Some lines below may hold the string "stop". Count them and give only the total.

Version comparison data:
* * * *

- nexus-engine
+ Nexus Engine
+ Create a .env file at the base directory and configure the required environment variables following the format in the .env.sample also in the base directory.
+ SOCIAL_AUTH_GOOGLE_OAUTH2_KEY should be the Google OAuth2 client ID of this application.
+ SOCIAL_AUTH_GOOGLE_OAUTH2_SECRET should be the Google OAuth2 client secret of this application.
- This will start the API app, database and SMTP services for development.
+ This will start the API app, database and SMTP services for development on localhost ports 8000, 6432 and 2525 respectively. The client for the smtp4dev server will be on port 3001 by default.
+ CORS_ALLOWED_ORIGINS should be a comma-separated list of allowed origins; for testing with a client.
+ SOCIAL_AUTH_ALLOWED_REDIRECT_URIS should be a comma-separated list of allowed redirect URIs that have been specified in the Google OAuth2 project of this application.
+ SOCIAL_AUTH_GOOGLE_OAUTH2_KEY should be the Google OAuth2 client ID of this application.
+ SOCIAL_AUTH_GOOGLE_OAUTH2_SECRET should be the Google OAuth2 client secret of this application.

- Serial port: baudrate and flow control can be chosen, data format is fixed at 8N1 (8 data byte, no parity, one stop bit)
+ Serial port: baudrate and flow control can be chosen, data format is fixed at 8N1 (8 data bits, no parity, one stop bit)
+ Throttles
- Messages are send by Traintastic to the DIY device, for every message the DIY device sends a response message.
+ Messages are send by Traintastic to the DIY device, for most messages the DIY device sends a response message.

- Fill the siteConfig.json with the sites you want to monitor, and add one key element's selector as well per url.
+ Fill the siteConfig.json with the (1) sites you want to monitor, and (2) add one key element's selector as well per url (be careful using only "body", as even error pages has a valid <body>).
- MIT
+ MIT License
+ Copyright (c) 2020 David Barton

* * * *

TASK RESULT:
2